Hotel Gaillard en 1904
L'hôtel Gaillard en 1904

 

Artist’s Studios,
a Place for Fashionable Gatherings

All these beautiful people led eccentric lives ruled by a very tight social calendar, as each house had its “day”, and it was well considered to hold dinner parties that gathered together fashionable people of the time.

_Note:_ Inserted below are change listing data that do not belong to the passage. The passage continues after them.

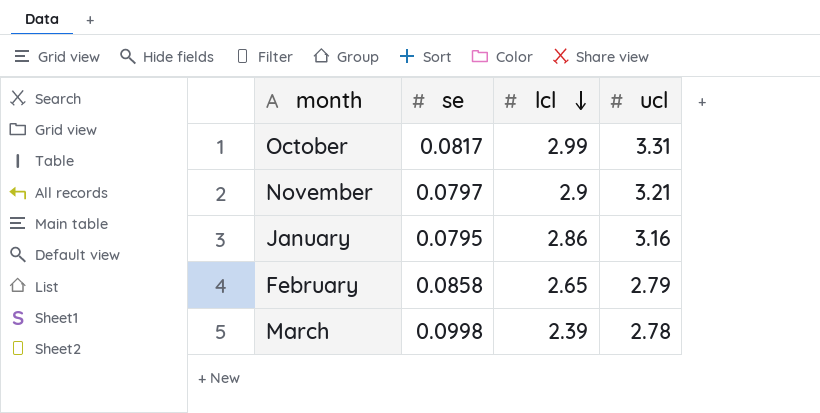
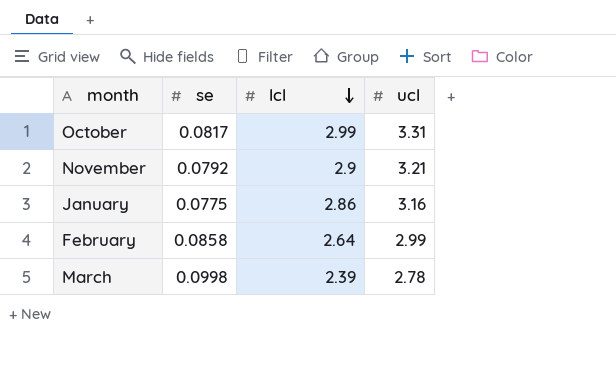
November | se: 0.0797 -> 0.0792
January | se: 0.0795 -> 0.0775
February | lcl: 2.65 -> 2.64
February | ucl: 2.79 -> 2.99

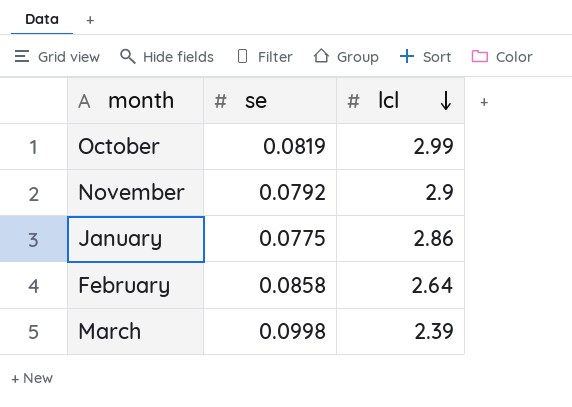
column ucl | position: 4 -> none
October | se: 0.0817 -> 0.0819

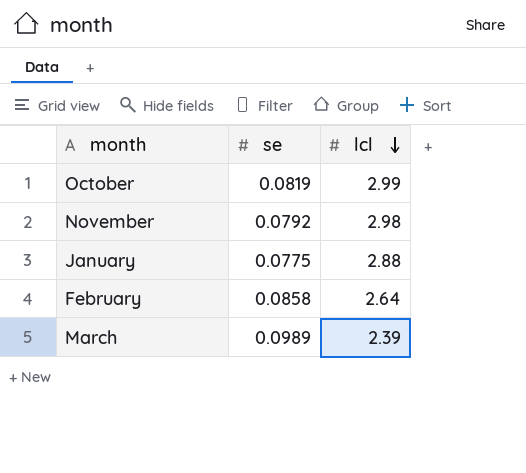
November | lcl: 2.9 -> 2.98
January | lcl: 2.86 -> 2.88
March | se: 0.0998 -> 0.0989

Studio visits were one of the most popular social events. 

“Friday is the day that was adopted by most artists as the day to entertain; on this day, avenue de Villiers is a curious place to see: the High Society of Paris parades by before going to the Bois (de Boulogne); everyone visits their painter; there is a studio in each Monceau quarter’s house; water and gas can be found in all modern buildings. You can measure the importance of a painter by the number of cars parked outside his mansion on a Friday.” (Albert Wolff, The Capital of Art, 1886)

 

Le salon de conversation de la Princesse Mathilde en 1867 © BNF
Le salon de conversation de la Princesse Mathilde en 1867 © BNF

Henner and the Plaine Monceau Quarter

According to his diaries, Jean-Jacques Henner was invited to the Dubufe’s in 1875, so he knew the house and the winter garden.

Henner met Sarah Bernhardt in 1875.  She later lived in the adjoining building, 35 rue Fortuny. Between 1878 and 1892, Henner regularly frequented the famous salon of Juliette Adam 190 boulevard Malesherbes, and from 1883 onwards, the music salon of the opera singer and singing teacher, Marie Trélat, who was close to the composer Camille Saint-Saëns. It is worth noticing that between 1886 and 1896 Henner was invited for dinner several times at Marcel Proust’s parents’ 9 boulevard Malesherbes. Marcel Proust was born in 1871 and lived there until 1900. He was the best reviewer on the salons at that time. In 1901 Henner went to the very popular salon of Madame de Saint-Marceaux 100 boulevard Malesherbes. His diaries also mention a dinner at the journalist Joseph Reinach avenue Van Dyck and many others.